NoneThom Carroll/PhillyVoice

A scene from Creed shot in a booth similar to this one at Max's Steaks.


“Take a look at the kitchen, it's dead,” sighs Weiner, who is small and tan in a leather jacket, looking a bit like an extra in a 1970s movie about gritty urban affairs. “I don’t do nearly the business because of the location.”

The Eagle Bar no doubt helps cover the difference. It’s an elaborate, fully-loaded and well-appointed bar, with an enormous neon sign overhead stating “LARGEST DRINK IN Philly,” as a constellation of concoctions float around it (“Strawberry Daiquiri,” “Pina Colada,” “Ice Tea.”) An array of specials is advertised at various points on the long bar – today champagne splits are half price – although the bartender, Bazemore, says the best-selling drink is the Trash Can. This elixir contains Hennessey, Southern Comfort, Bacardi 151, and Curacao and is topped off with Red Bull. It costs $14 and several years off the imbibers’ life.

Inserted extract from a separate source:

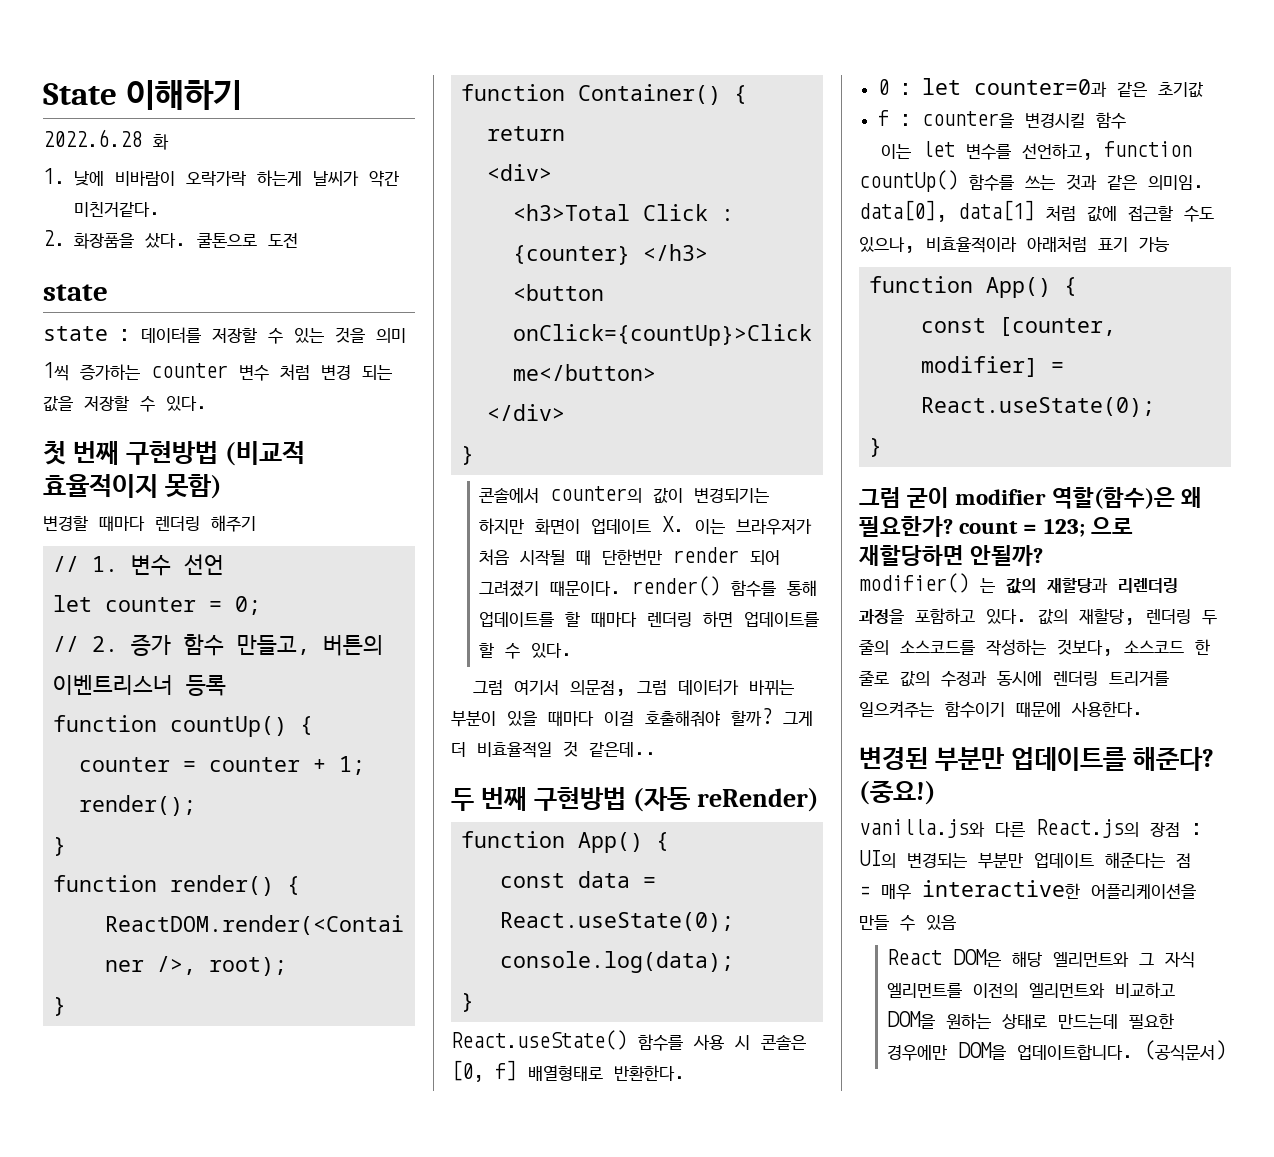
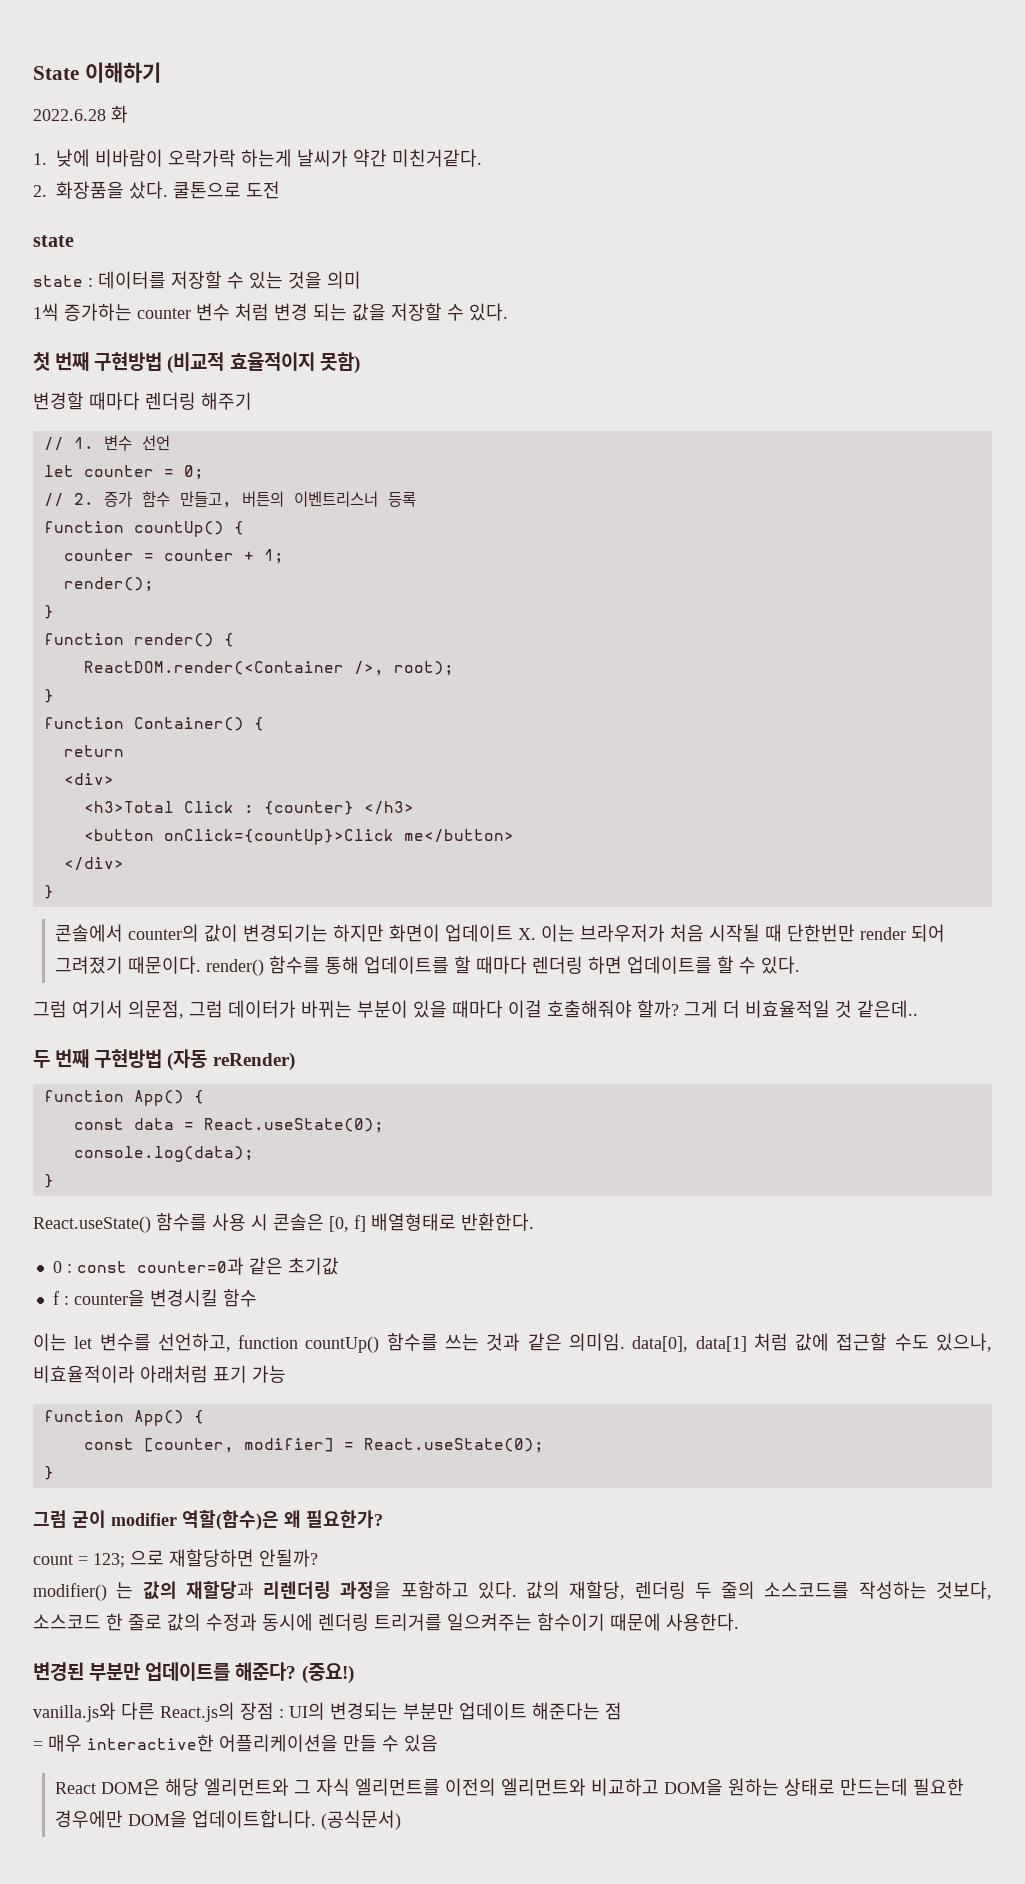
[921,78,961,95] let -> [76,1261,127,1273] const
(953, 526) none -> (383, 1519) //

“The owner is always giving people an opportunity to work,” says Latifah Artemus, a neighborhood resident who has just popped into the bar. “Max’s has the best margaritas, too. And they have the nicest, sexiest bartenders. Presentable and seductive and their hair is always done just right.”

Neither Artemus, Weiner nor Bazemore are following the Academy Awards. No one mentions the controversy swirling around the fact that Creed and other films featuring people of color have been shut out of the ceremony. But the two women, at least, loved the movie. (Weiner had a great time during the filming, but only liked Creed okay, but he prefers Goodfellas.)

“I’m not really a boxing fan, but I liked that it was right here in my neighborhood,” Bazemore says. “I’ve seen the old Rocky movies, but I can’t really remember them. They were so long. It’s a generation thing, a younger guy, I liked looking at him. The older one [Sylvester Stallone]…” She just shakes her head.

Clearly Academy members felt differently, but it’s hard to take their tastes seriously. They’ve probably never even had a cheesesteak. Or a Trash Can.